Project Overview
Engineering teams waste an enormous amount of time on the plumbing around writing software — interpreting tickets, writing boilerplate, keeping docs in sync, covering edge cases in tests. Our client wanted to compress that surface area with an AI developer assistant that plugged directly into the tools engineers already use, rather than a chatbot that demanded a new workflow.
The Challenge
- Generate code that actually feels native — matching the target repo's architecture, naming conventions, error handling style and testing patterns rather than generic textbook examples.
- Translate product intent from Jira tickets (often half-specified) into structured, testable implementations without requiring engineers to re-write their tickets as prompts.
- Produce tests that cover real failure modes, not just the happy path, and keep documentation that evolves with the code instead of rotting immediately.
- Fit seamlessly into the existing IDE and CI/CD workflow with minimal onboarding friction.
Our Approach
Codebase-aware code generation
The assistant indexes the repository with a retrieval layer that captures modules, public interfaces, conventions and recurring patterns, so every generation is grounded in the project's own idioms rather than generic snippets.

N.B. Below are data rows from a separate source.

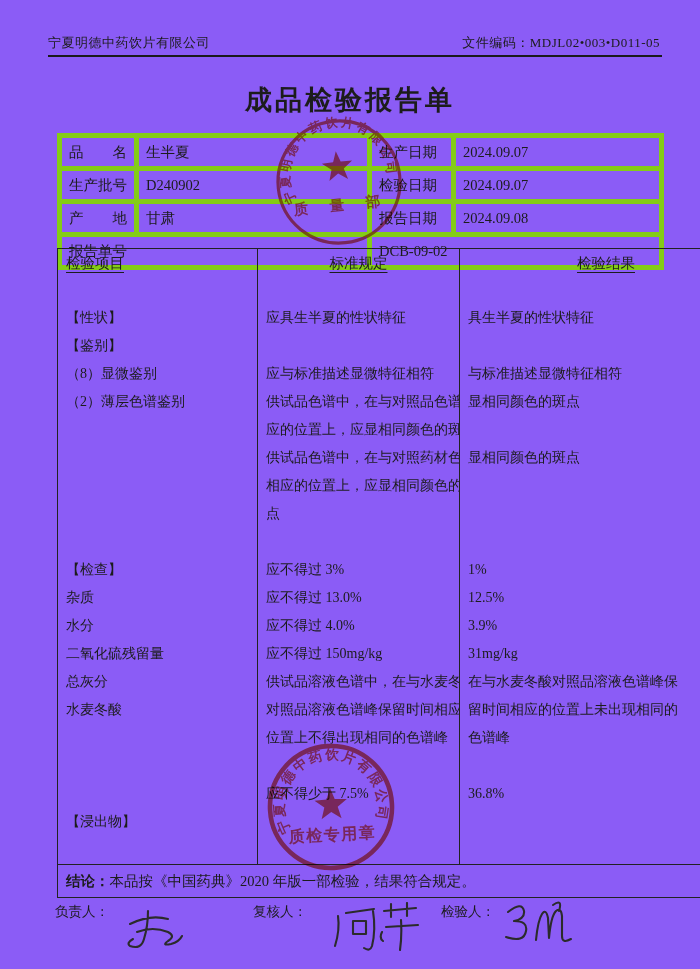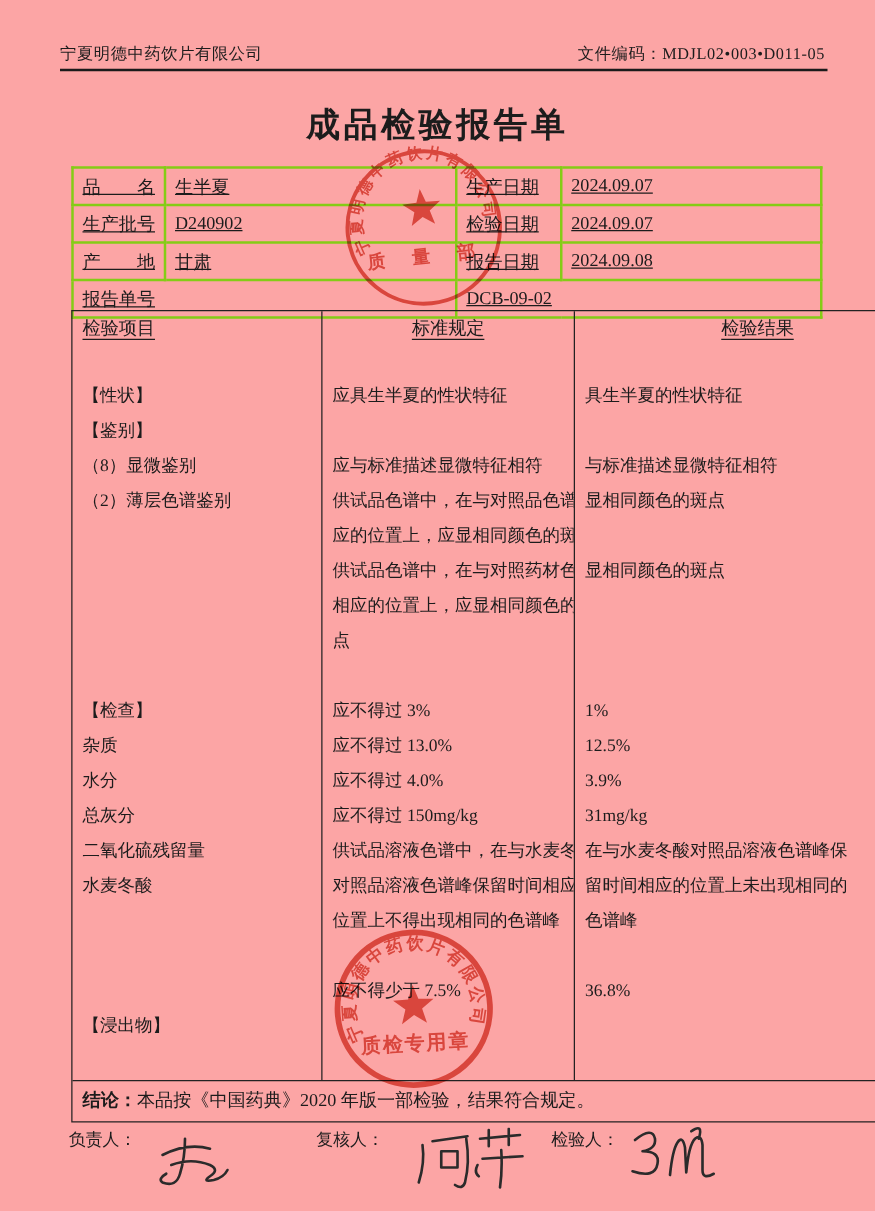--- a/index.html
+++ b/index.html
@@ -5,7 +5,7 @@
   html,body{margin:0;padding:0;background:#e8e8e8;}
   .page{
     position:relative;width:700px;height:969px;margin:0 auto;
-    background:#fca5a5;overflow:hidden;
+    background:#8b5cf6;overflow:hidden;
     font-family:"Liberation Serif","DejaVu Serif",serif;
     color:#1c1c1c;
   }

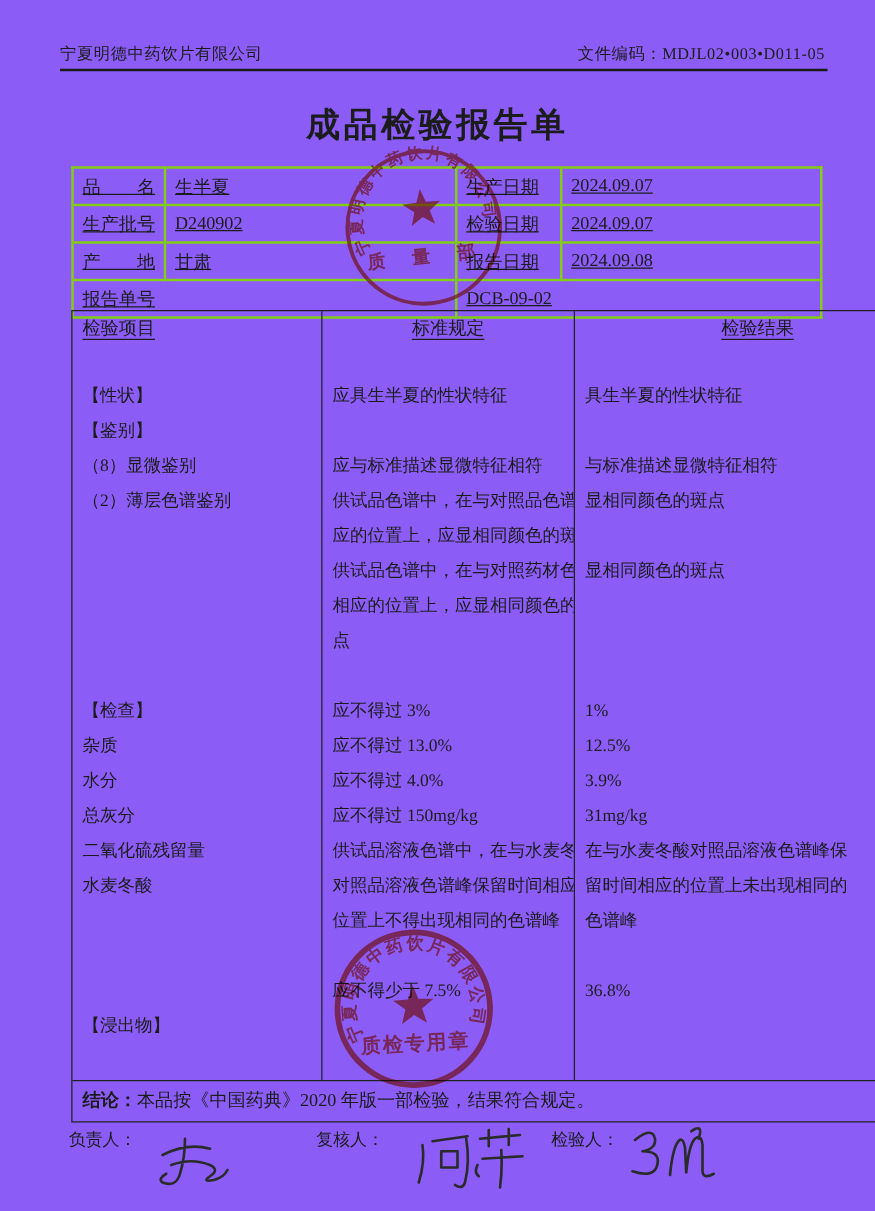--- a/index.html
+++ b/index.html
@@ -16,8 +16,8 @@
     font-size:27px;font-weight:bold;letter-spacing:3px;}
   
   .info-table{position:absolute;top:133px;left:57px;border-collapse:collapse;table-layout:fixed;}
-  .info-table td{border:2px solid #84cc16;height:28px;font-size:14.5px;padding:0 7px;
-    white-space:nowrap;overflow:hidden;text-decoration:underline;}
+  .info-table td{border:5px solid #84cc16;height:28px;font-size:14.5px;padding:0 7px;
+    white-space:nowrap;overflow:hidden;}
   .jlbl{text-align:justify;text-align-last:justify;}
   
   .result-table{position:absolute;top:248px;left:57px;width:696px;height:650px;

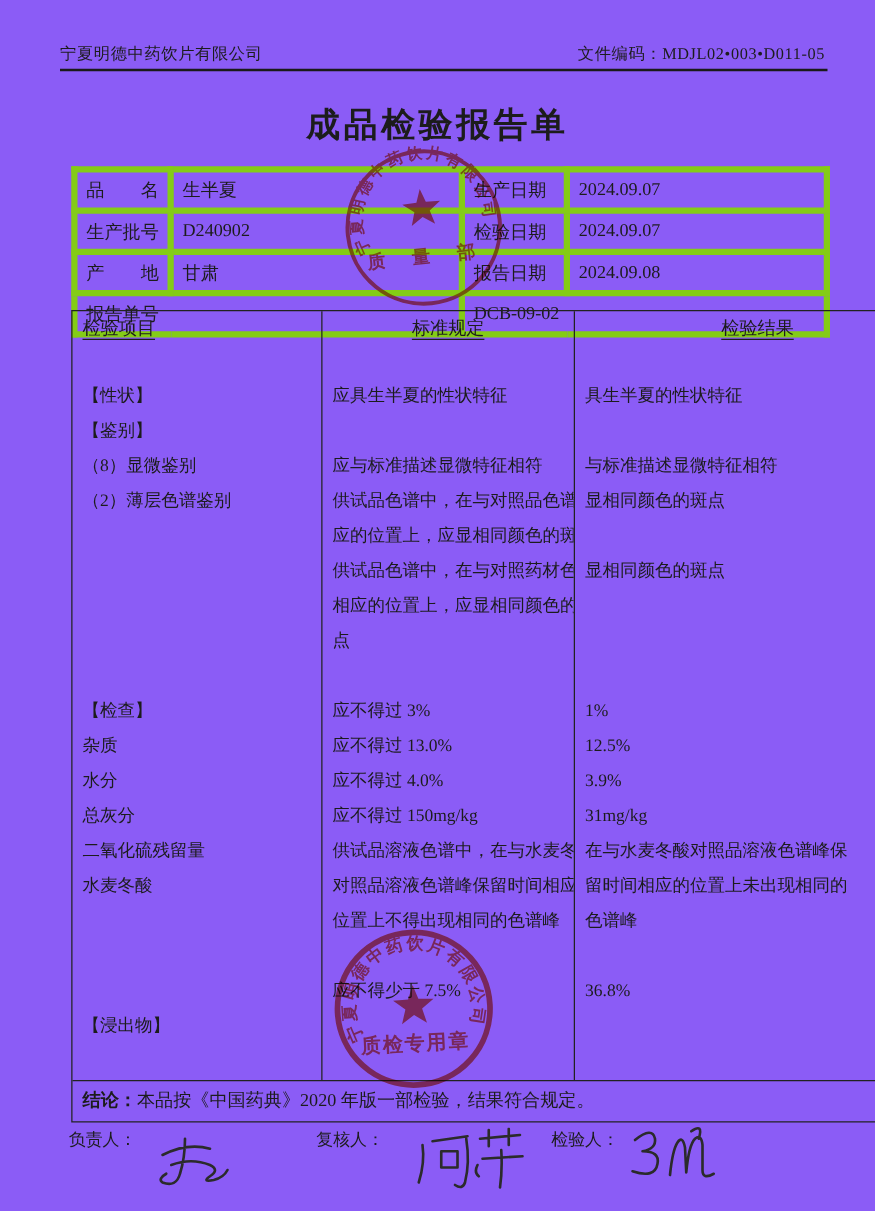--- a/index.html
+++ b/index.html
@@ -107,8 +107,8 @@
             <div class="line">【检查】</div>
             <div class="line">杂质</div>
             <div class="line">水分</div>
+            <div class="line">二氧化硫残留量</div>
             <div class="line">总灰分</div>
-            <div class="line">二氧化硫残留量</div>
             <div class="line">水麦冬酸</div>
             <div class="line"></div>
             <div class="line"></div>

Jira-native task ingestion
A structured parser reads task descriptions, acceptance criteria and business requirements, then decomposes them into a concrete implementation plan before any code is produced.
Automated test synthesis
A dedicated testing sub-agent generates unit tests, integration tests and edge-case scenarios by reasoning about the inputs, outputs and dependencies of the code it just wrote.
Living documentation
A documentation pass analyses function purposes, call sites and business context to produce and update docs automatically on merge, eliminating the usual doc-drift problem.
Technology Stack
The solution was engineered with a carefully chosen set of tools and frameworks, balancing maturity, performance and fit to the problem domain.
Results & Impact
40% faster development cycles
reported by teams using the assistant across feature delivery and maintenance work.
20% reduction in production bugs
driven by more comprehensive and earlier test coverage.
Faster sprint completion
with engineering managers seeing measurably better throughput without adding headcount.
Higher developer satisfaction
as engineers reallocated time from boilerplate and documentation to architecture and creative problem-solving.
Conclusion
The most durable productivity gains came not from the assistant writing more code faster, but from re-balancing how developers spent their time. By absorbing the plumbing — tests, docs, boilerplate, ticket translation — the copilot freed engineering teams to focus on the parts of software that still genuinely require human judgment.